NOVEMBER 5 ― During the ASEAN+ Age-Group Championships held earlier this year in Singapore, the AGM of the ASEAN Chess Confederation (ACC) was also held and as always has been the norm, every country attending was given a position.
After the meeting voted Panupand Vijjuprabha as ACC Secretary-General, his predecessor, Malaysian Chess Federation (MCF) Treasurer Haslindah Ruslan, was given the job of ACC Treasurer-General.
Both Haslindah and MCF Secretary Gregory Lau were seen and heard throughout the event lobbying for MCF President Tan Sri Ramli Ngah Talib to be the new ACC President.
It was, however, quite a stretch for all to consider Ramli's proposed candidacy seriously although he had been appointed an Asian Chess Federation (ACF) Vice President despite his lacklustre leadership of Malaysian chess.
So ACC founder and then Singapore Chess Federation (SCF) President Ignatius Leong was re-elected unopposed but in the last month he has relinquished all official positions in chess for two years following the controversial decision of the FIDE Ethics Commission to sanction him and Garry Kasparov.
He has, of course, appealed to the Court of Arbitration for Sport (CAS).
At the recent Malaysian Chess Festival, there was also enormous politicking but mainly for the upcoming MCF AGM (now postponed again, illegally, and to dates unknown next year).
In the meantime, ACC had been going about its business and introduced two potentially game changing events; the first being the ASEAN Championship in December which as ACC Deputy President Utut Adianto, an Indonesian Senator who is a former World Top 30 Grandmaster, puts it: “It would be a benchmark for ASEAN to compete with the rest of Asia and eventually the rest of the world.” while the second is the ASEAN Young Masters Cup in February 2016 which will provide a much-needed platform for the best young talents in the region to get chess grandmaster and international master title norms.
Now it seems that the takeover of ACC is well on its way after the Russian government has brought their influence to bear, not so much with National Chess Federations but through their governments, a tactic they employed so effectively during the last FIDE election.

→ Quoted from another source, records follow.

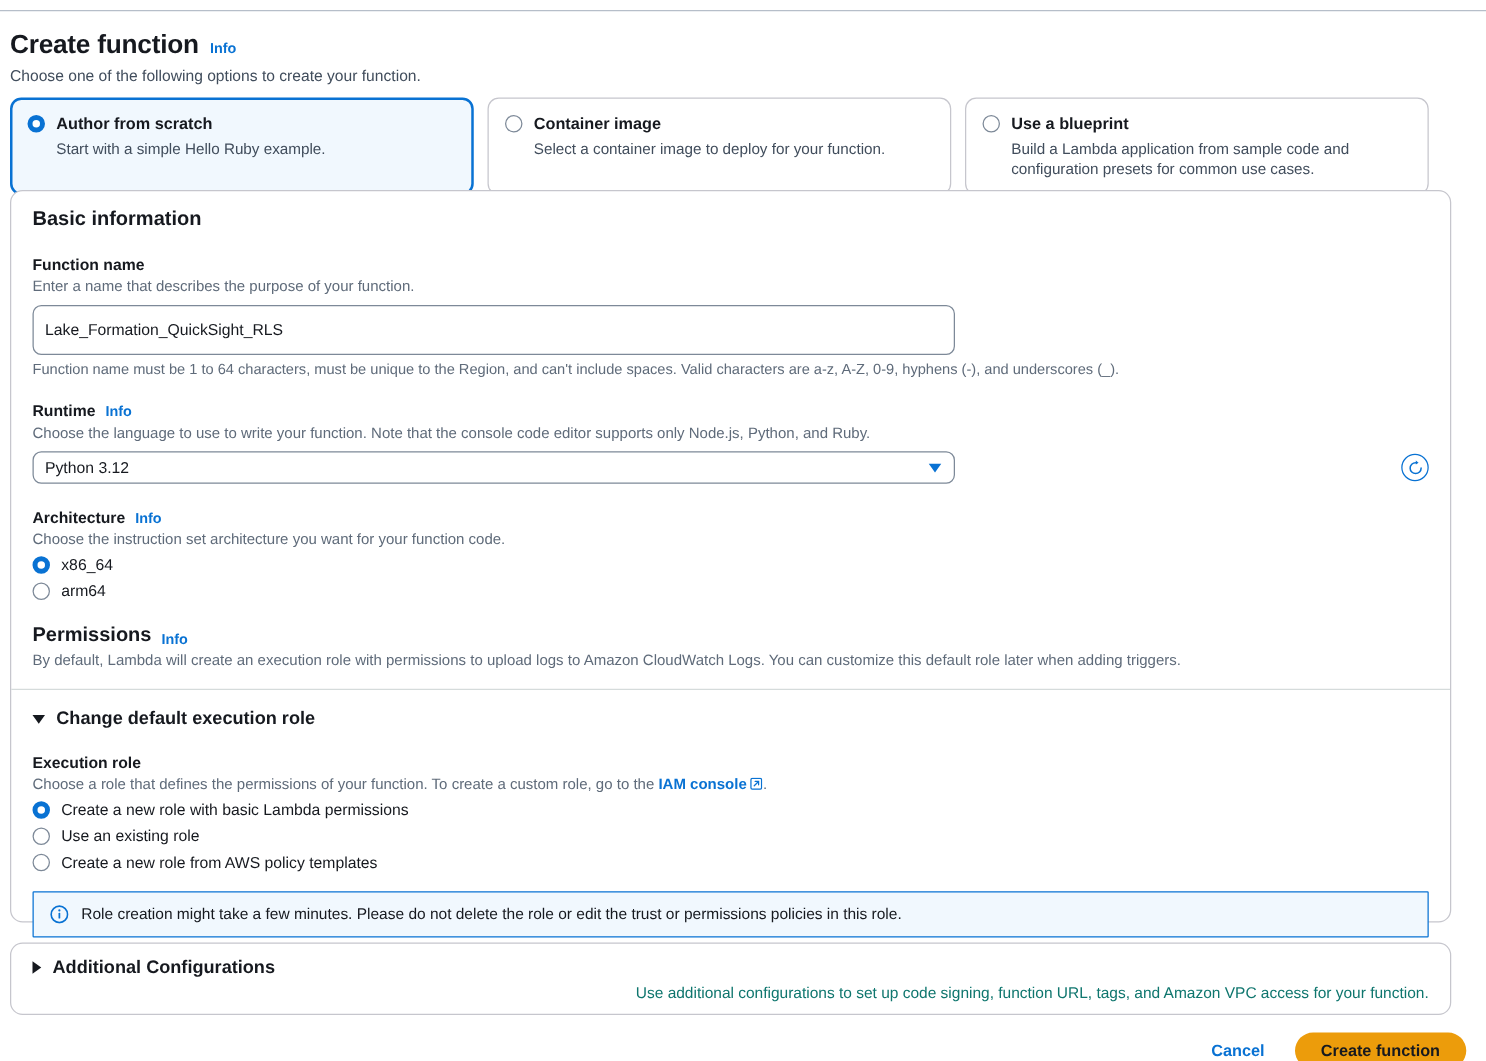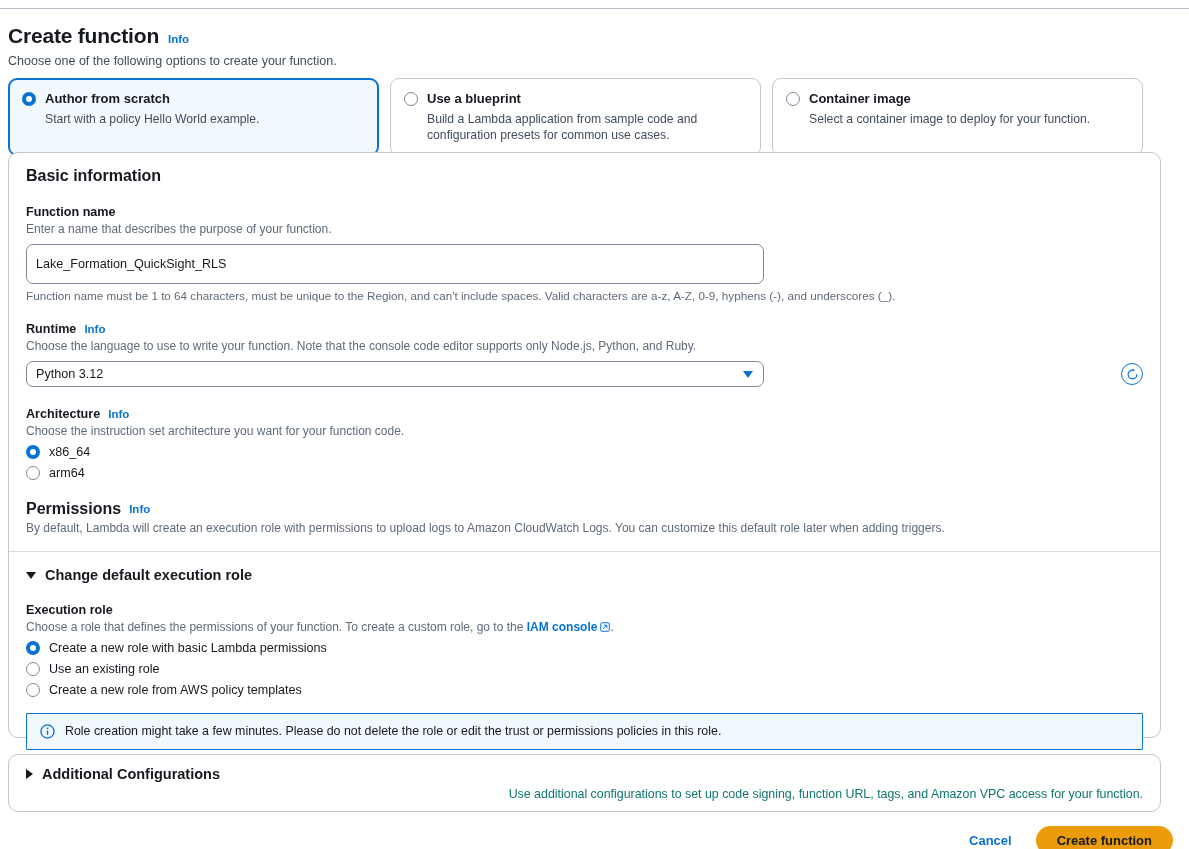--- a/index.html
+++ b/index.html
@@ -57,21 +57,21 @@
     position: absolute; left: 8px; width: 1153px;
     background: #ffffff; border: 1px solid #c6c6cd; border-radius: 10px;
   }
   #basic-panel { top: 152px; height: 586px; }
   #addl-panel  { top: 754px; height: 58px; text-align: right; }
 
   .sect-inner { padding: 14px 17px 0 17px; }
   .sect-title { font-size: 16px; font-weight: bold; color: #16191f; }
 
   .field-label { font-size: 12.6px; font-weight: bold; color: #16191f; }
-  .label-row { display: flex; align-items: center; gap: 8px; }
+  .label-row { display: flex; align-items: flex-end; gap: 8px; }
   .field-desc { font-size: 12px; color: #5f6b7a; margin-top: 3px; }
   .field-hint { font-size: 11.7px; color: #5f6b7a; margin-top: 5px; }
 
   .text-input {
     width: 738px; height: 40px; margin-top: 8px;
     border: 1px solid #7d8998; border-radius: 7px;
     background: #fff; font-family: "Liberation Sans", sans-serif;
     font-size: 12.6px; color: #16191f; padding: 0 9px; outline: none;
   }
 
@@ -151,37 +151,37 @@
     </div>
     <div class="page-sub">Choose one of the following options to create your function.</div>
   </div>
 
   <div class="option-row">
 
     <div class="option-card selected">
       <span class="radio on"></span>
       <span class="opt-text">
         <span class="opt-title" style="display:block">Author from scratch</span>
-        <span class="opt-desc" style="display:block">Start with a policy Hello World example.</span>
+        <span class="opt-desc" style="display:block">Start with a simple Hello Ruby example.</span>
+      </span>
+    </div>
+
+    <div class="option-card">
+      <span class="radio"></span>
+      <span class="opt-text">
+        <span class="opt-title" style="display:block">Container image</span>
+        <span class="opt-desc" style="display:block">Select a container image to deploy for your function.</span>
       </span>
     </div>
 
     <div class="option-card">
       <span class="radio"></span>
       <span class="opt-text">
         <span class="opt-title" style="display:block">Use a blueprint</span>
         <span class="opt-desc" style="display:block">Build a Lambda application from sample code and configuration presets for common use cases.</span>
-      </span>
-    </div>
-
-    <div class="option-card">
-      <span class="radio"></span>
-      <span class="opt-text">
-        <span class="opt-title" style="display:block">Container image</span>
-        <span class="opt-desc" style="display:block">Select a container image to deploy for your function.</span>
       </span>
     </div>
 
   </div>
 
   <div class="panel" id="basic-panel">
     <div class="sect-inner">
 
       <div class="sect-title">Basic information</div>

This type of political interference in a sport, all too common in today's broader geo-political struggle between the world's super powers, will not only jeopardise long-standing relationships within the ACC chess community but will possibly threaten the existence of a very successful organisation which has greatly raised the level of the game in ASEAN and its neighbouring countries for almost two decades now.
But since when has any of these actions been about the game of chess?

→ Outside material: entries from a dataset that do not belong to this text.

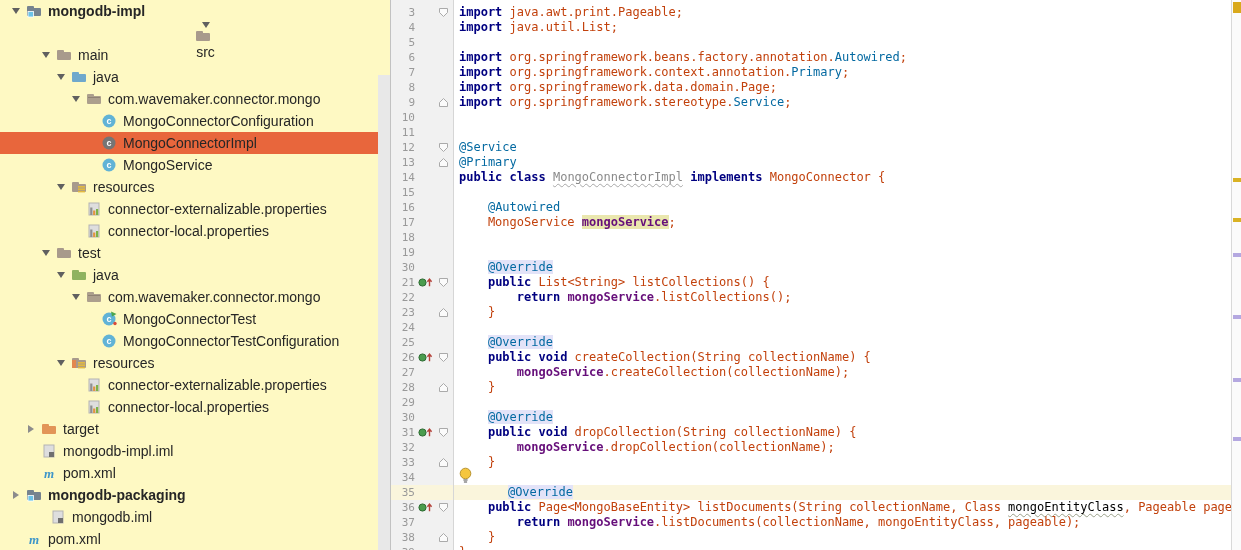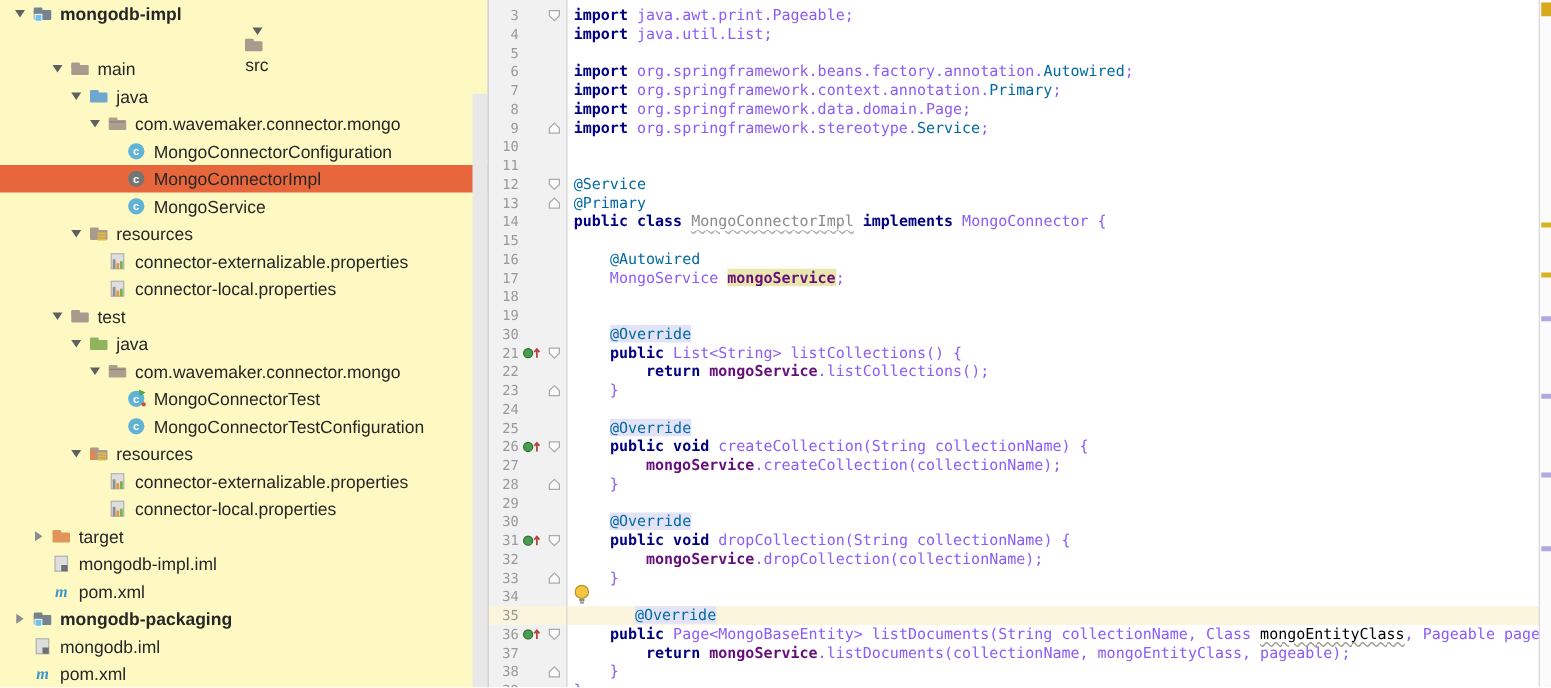--- a/index.html
+++ b/index.html
@@ -24,21 +24,21 @@
   #lines{position:absolute;left:0;top:5px;width:100%;}
   .line{position:relative;height:15px;display:flex;align-items:center;font-family:"DejaVu Sans Mono",monospace;font-size:12px;line-height:15px;}
   .line.caret{background:#faf5dc;gap:20px;}
   .line.caret::before{content:'';position:absolute;left:62px;top:0;bottom:0;width:1px;background:#d6d6d6;}
   .gut{flex:none;width:63px;display:flex;align-items:center;height:15px;}
   .num{width:24px;text-align:right;color:#999;font-size:11px;font-family:"DejaVu Sans Mono",monospace;}
   .ovrslot{width:21px;height:11px;display:flex;justify-content:center;}
   .foldslot{width:14px;height:11px;display:flex;justify-content:center;}
   .codecell{flex:1;padding-left:5px;white-space:pre;overflow:visible;}
   .sk{color:#000080;font-weight:bold;}
-  .sp{color:#8b5cf6;margin-top:39px;}
+  .sp{color:#c2410c;margin-top:39px;}
   .sa{color:#0369a1;}
   .hlr{background:#e3e3f8;}
   .sf{color:#660e7a;font-weight:bold;}
   .hld{background:#eae7ae;}
   .sg{color:#8a8a8a;text-decoration:underline wavy #a8a8a8 1px;text-underline-offset:2px;}
   .sw{color:#000000;text-decoration:underline wavy #9aa089 1px;text-underline-offset:2px;}
   .bulb{position:absolute;left:68px;top:-3px;width:14px;height:18px;}
 
   .stripe{position:absolute;top:0;right:0;width:10px;height:550px;background:#fbfbfb;border-left:1px solid #d9d9d9;}
   .stripe-top{position:absolute;top:2px;left:1px;right:1px;height:11px;background:#D9A91C;}
@@ -319,21 +319,21 @@
           </span>
           <span class="icon-slot">
             <svg width="16" height="16">
               <rect x="1" y="3" width="7" height="4" rx="1" fill="#76838F"></rect>
               <rect x="1" y="5" width="14" height="8" rx="1" fill="#76838F"></rect>
               <rect x="2" y="8.5" width="5.5" height="5.5" fill="#6CC3E8" stroke="#fff" stroke-width="0.8"></rect>
             </svg>
           </span>
           <span class="tree-label bold">mongodb-packaging</span>
         </div>
-        <div class="tree-row" style="padding-left: 6px;">
+        <div class="tree-row" style="padding-left: 6px; margin-left: 24px;">
           <span class="arrow-slot"></span>
           <span class="icon-slot">
             <svg width="16" height="16">
               <rect x="3" y="2" width="10" height="12" fill="#dedede" stroke="#b3b3b3"></rect>
               <rect x="8" y="9" width="5" height="5" fill="#6f6f6f"></rect>
             </svg>
           </span>
           <span class="tree-label">mongodb.iml</span>
         </div>
         <div class="tree-row" style="padding-left: 6px;">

Locally the rot remains deep and wide but in early 2013 it looked like Malaysian chess had a way forward with then Deputy President Zuhri Abdullah's decision to go for the MCF Presidency. Ramli turned to Datuk Sri Dr Edmund Santhara, then KLCA (Kuala Lumpur Chess Association) President, for support.

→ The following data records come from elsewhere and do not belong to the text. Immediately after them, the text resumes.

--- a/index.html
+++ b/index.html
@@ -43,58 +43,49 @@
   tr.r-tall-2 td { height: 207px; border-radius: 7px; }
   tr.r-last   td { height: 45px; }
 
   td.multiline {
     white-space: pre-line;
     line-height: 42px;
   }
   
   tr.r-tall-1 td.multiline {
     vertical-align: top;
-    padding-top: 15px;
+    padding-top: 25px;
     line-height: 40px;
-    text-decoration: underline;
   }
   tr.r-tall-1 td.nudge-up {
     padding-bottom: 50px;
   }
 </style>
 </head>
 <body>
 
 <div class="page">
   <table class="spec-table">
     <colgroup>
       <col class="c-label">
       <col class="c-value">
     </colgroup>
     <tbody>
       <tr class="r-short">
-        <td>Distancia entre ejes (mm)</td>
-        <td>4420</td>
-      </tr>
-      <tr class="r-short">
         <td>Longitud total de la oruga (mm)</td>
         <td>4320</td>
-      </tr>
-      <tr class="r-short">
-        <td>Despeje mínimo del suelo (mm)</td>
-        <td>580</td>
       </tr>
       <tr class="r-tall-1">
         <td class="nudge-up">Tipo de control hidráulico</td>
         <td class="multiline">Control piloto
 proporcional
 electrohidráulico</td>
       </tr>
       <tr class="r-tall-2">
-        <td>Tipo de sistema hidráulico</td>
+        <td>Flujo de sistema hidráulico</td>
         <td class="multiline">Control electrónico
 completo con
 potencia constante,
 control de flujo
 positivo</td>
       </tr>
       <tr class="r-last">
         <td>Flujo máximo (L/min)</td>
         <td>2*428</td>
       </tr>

My personal view is that Zuhri would have brought about real change but he was also a parent of one of our brightest young players. While he was prepared to and did what it took to win, along the way some irresponsible parties brought race into the picture and that was not something I had seen in local chess before.
The MCF AGM, however, threw up two major challenges; the first being that the accounts were a mess but without approving it, no meeting (and election) could proceed and so a compromise was struck whereby it was agreed and minuted that a full forensic audit would be made by the newly-elected council, but the second was even more complicated as for the first time, the incumbent council refused to resign their positions before the start of the election, claiming they were not dissolved and so still had the right to vote!
In a closely-fought election, Santhara proved to be the only uncontested winner and after the election he convinced me to help him by taking on both the role of FIDE Delegate and more importantly serve as MCF Technical Committee Chairman.
We immediately began to try and put some structure into MCF ― starting with policies and procedures and then assigning roles and deliverables to each member of the council. At the same time, the final renovations of a National Chess Centre together with offices for MCF, Kuala Lumpur Chess Association and the Chess Association of Selangor, as promised by Santhara, were also begun.
With the MCF finances in shambles, Santhara agreed to advance RM50,000 immediately for development needs, on top of sponsorship separately given to rescue the Malaysian Masters and to revive a National Inter State Team Championship.
But very quickly, some in MCF were not happy with the change they initially supported when they realised that the same rules applied equally to all. Led by Vice President Lee Ewe Ghee, also a parent, an EGM was requisitioned ― not just to remove Ramli but also Santhara who was doing and paying for everything ― but with the unusual twist of challenging the positions of both the No. 1 and No. 2 leaders, it did not in the end take place.
Sadly it was still a stalemate and that crippled the proposed change in MCF we were trying to achieve and so I decided to quit and Santhara followed three months later.
Yet when MCF was finally suspended by FIDE for longstanding non-payment of arrears, Santhara because he was then still Deputy President and after Ramli said he had no money, stepped in with yet another a loan, but this time made through KLCA.
Until today neither this nor the previous RM50,000 has been refunded or accounted for, let alone acknowledged.
*This is the personal opinion of the columnist.